You are viewing a plain text version of this content. The canonical link for it is here.
Posted to issues@spark.apache.org by "Hyukjin Kwon (JIRA)" <ji...@apache.org> on 2017/10/08 15:24:00 UTC

[jira] [Resolved] (SPARK-16681) Optimizer changes order of filter predicates involving UDFs, which changes semantics

     [ https://issues.apache.org/jira/browse/SPARK-16681?page=com.atlassian.jira.plugin.system.issuetabpanels:all-tabpanel ]

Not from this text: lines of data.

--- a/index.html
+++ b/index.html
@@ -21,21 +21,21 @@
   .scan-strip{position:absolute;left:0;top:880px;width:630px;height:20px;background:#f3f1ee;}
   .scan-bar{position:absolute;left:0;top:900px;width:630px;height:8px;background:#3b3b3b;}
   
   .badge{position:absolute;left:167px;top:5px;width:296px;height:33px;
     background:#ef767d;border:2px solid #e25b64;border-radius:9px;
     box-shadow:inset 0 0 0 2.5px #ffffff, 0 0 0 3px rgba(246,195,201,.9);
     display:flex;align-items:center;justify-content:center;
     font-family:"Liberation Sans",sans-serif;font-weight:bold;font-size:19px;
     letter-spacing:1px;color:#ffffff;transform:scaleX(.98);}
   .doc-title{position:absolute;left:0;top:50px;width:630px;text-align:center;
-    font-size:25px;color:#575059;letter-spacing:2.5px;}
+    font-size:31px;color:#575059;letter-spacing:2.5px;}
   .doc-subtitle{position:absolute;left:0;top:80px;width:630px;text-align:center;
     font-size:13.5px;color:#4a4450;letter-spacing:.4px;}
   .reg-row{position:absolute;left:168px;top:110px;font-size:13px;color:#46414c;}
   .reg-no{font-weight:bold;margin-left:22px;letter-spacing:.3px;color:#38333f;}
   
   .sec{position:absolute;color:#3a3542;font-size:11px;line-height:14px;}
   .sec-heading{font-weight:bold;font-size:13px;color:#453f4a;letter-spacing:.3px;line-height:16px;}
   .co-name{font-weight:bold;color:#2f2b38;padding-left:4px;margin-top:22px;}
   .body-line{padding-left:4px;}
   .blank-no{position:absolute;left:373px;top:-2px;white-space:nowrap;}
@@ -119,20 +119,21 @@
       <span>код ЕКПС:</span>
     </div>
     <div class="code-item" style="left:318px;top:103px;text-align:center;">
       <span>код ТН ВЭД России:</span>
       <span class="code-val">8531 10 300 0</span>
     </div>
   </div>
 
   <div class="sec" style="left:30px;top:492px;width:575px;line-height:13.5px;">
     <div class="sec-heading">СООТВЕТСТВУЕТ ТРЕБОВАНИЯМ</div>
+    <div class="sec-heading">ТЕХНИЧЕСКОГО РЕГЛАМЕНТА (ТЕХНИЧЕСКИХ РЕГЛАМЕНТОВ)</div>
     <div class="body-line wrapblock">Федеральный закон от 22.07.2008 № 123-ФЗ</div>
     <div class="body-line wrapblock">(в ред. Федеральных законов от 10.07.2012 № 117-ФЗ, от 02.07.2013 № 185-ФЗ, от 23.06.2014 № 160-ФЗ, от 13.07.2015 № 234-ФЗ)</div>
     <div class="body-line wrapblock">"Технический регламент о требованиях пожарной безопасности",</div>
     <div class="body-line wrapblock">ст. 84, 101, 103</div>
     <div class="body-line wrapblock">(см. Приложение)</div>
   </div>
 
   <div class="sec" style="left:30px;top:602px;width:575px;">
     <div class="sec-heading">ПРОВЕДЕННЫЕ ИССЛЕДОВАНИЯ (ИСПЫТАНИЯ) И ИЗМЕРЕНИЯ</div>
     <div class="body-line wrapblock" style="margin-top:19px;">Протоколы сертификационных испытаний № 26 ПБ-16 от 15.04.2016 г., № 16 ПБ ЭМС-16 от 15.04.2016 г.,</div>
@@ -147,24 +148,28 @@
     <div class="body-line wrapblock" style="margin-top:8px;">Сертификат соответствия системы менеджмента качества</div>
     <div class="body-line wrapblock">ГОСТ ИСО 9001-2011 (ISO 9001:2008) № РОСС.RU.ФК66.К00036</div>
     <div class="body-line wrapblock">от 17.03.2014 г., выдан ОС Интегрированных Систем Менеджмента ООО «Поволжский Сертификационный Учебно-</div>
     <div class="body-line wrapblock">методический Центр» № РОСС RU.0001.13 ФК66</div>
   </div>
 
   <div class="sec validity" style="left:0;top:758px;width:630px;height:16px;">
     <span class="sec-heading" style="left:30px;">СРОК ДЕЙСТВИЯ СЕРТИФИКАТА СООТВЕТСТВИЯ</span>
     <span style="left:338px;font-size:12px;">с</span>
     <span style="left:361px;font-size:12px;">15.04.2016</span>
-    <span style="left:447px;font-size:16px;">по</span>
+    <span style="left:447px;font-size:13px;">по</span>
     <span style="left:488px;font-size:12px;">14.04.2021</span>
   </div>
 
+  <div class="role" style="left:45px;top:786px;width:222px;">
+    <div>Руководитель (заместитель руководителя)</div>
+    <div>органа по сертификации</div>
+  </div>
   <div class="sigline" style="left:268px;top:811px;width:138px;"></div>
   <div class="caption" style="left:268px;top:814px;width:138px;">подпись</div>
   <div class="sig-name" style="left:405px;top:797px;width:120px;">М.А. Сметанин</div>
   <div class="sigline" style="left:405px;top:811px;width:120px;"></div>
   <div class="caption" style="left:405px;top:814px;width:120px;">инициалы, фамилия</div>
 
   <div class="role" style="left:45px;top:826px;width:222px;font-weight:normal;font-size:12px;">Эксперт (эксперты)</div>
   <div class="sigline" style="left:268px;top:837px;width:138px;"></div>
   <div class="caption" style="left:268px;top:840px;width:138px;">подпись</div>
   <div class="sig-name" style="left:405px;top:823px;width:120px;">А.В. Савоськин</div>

Hyukjin Kwon resolved SPARK-16681.
----------------------------------
    Resolution: Cannot Reproduce

With the diff:

{code}
diff --git a/build.sbt b/build.sbt
index 39c4e71..5a382bc 100644
--- a/build.sbt
+++ b/build.sbt
@@ -4,5 +4,5 @@ version := "1.0"

 scalaVersion := "2.11.8"

-libraryDependencies += "org.apache.spark" %% "spark-core" % "2.0.0-preview"
-libraryDependencies += "org.apache.spark" %% "spark-sql" % "2.0.0-preview"
+libraryDependencies += "org.apache.spark" %% "spark-core" % "2.2.0"
+libraryDependencies += "org.apache.spark" %% "spark-sql" % "2.2.0"
{code}

I can't reproduce this as described in the JIRA from 2.2.0. It looks it passes and fixed somewhere. I think it'd be nicer if someone could identify the JIRA fixing this and backports it if applicable. I could not find the JIRA so I am resolving this as a {{Cannot Reproduce}} for now.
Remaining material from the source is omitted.